Dermatomyositis, an inflammatory muscle disease probably related to dysimmunity, is associated with character skin eruptions. Dermatomyositis is often associated with cancer (15 to 40% of cases depending on the series). All histological types and all cancer localizations observed in the general population can be associated with dermatomyositis. We report the case of a patient with small-cell lung cancer revealed by dermatomyositis appearing by a diffuse and intense uptake of 99mTc-HMDP in the whole-body scintigraphy.There have been few descriptions of this association in the literature. Certain clinical features of dermatomyositis would be predictive of its paraneoplastic nature. Prognosis is very poor. Treatment is basically dictated by the underlying neoplasia. Introduction 99m-Tc HMDP compounds have the ability to detect nonosseous disorders. Muscular uptake on bone scintigraphy has been reported in various conditions including rhabdomyolysis, inflammatory muscle disease, traumatic myositis, polymyositis and dermatomyosis. We describe here a case of lung cancer revealed by dermatomyositis appearing by a diffuse and intense uptake of 99mTc-HMDP in the whole-body scintigraphy.
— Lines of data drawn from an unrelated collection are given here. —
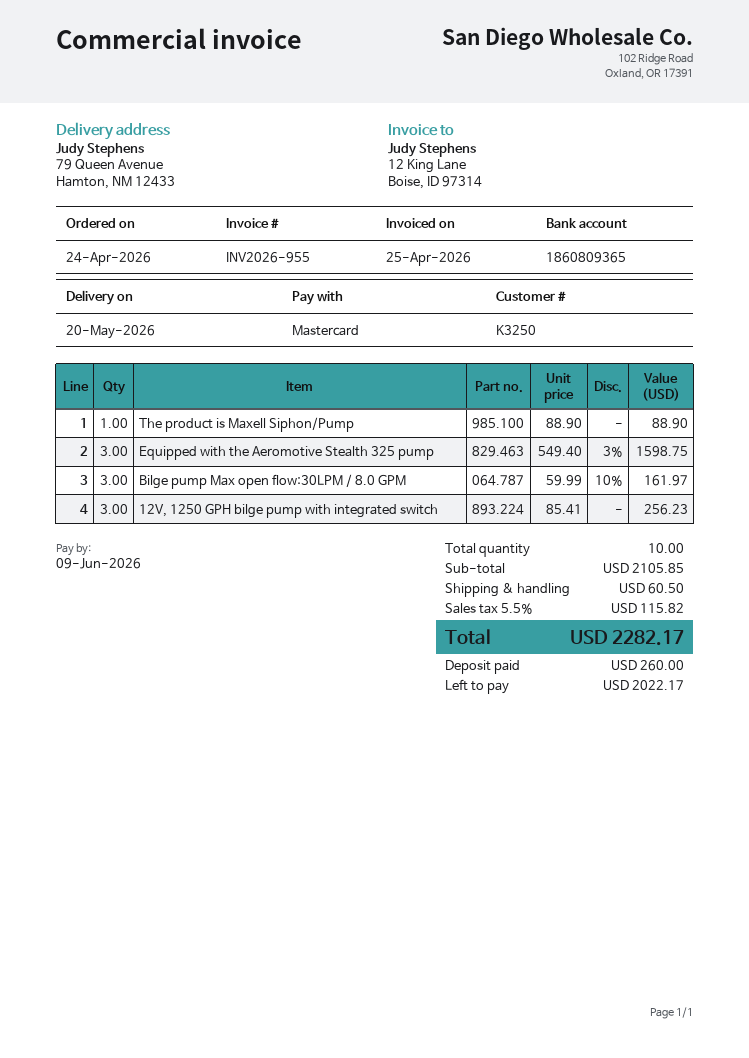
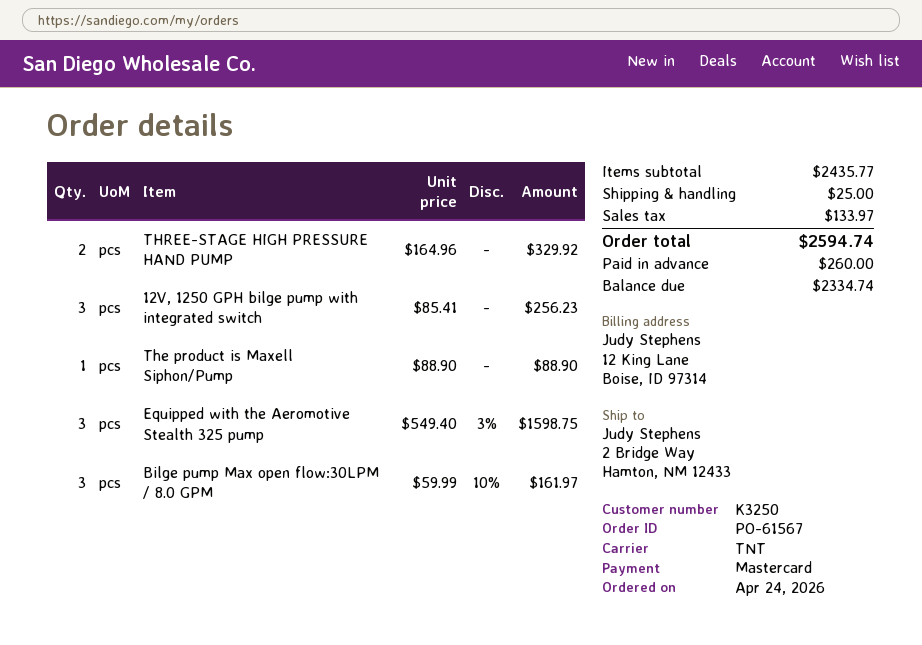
ship to: 79 Queen Avenue, Hamton, NM 12433 -> 2 Bridge Way, Hamton, NM 12433
THREE-STAGE HIGH PRESSURE HAND PUMP: none -> 2 x 164.96 = 329.92
subtotal: 2105.85 -> 2435.77
shipping: 60.50 -> 25.00
tax: 115.82 -> 133.97
total: 2282.17 -> 2594.74
balance: 2022.17 -> 2334.74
Case report A 49 year old was hospitalized for muscle weakness over the bilateral proximal extremities with heliotrope cutaneous rash. Physical examination revealed symetrical upper and lower member tenderness. The extensor muscles of the arms were more affected than the flexors. Distal strength was a little more maintained. Blood analysis at admission showed an elevated creatine kinase (CK). A skin biopsy sample reveals an interface dermatitis with a vacuolar changes of the columnar epithelium and lymphocytic inflammatory infiltrates at the dermal-epidermal junction.. Muscle biopsy samples reveal perivascular and interfascicular inflammatory infiltrates with adjoining groups of muscle fiber degeneration/regeneration. Chest radiography obtained at the time of diagnosis revealed an opacity in the upper lobe of the left lung (Figure 1).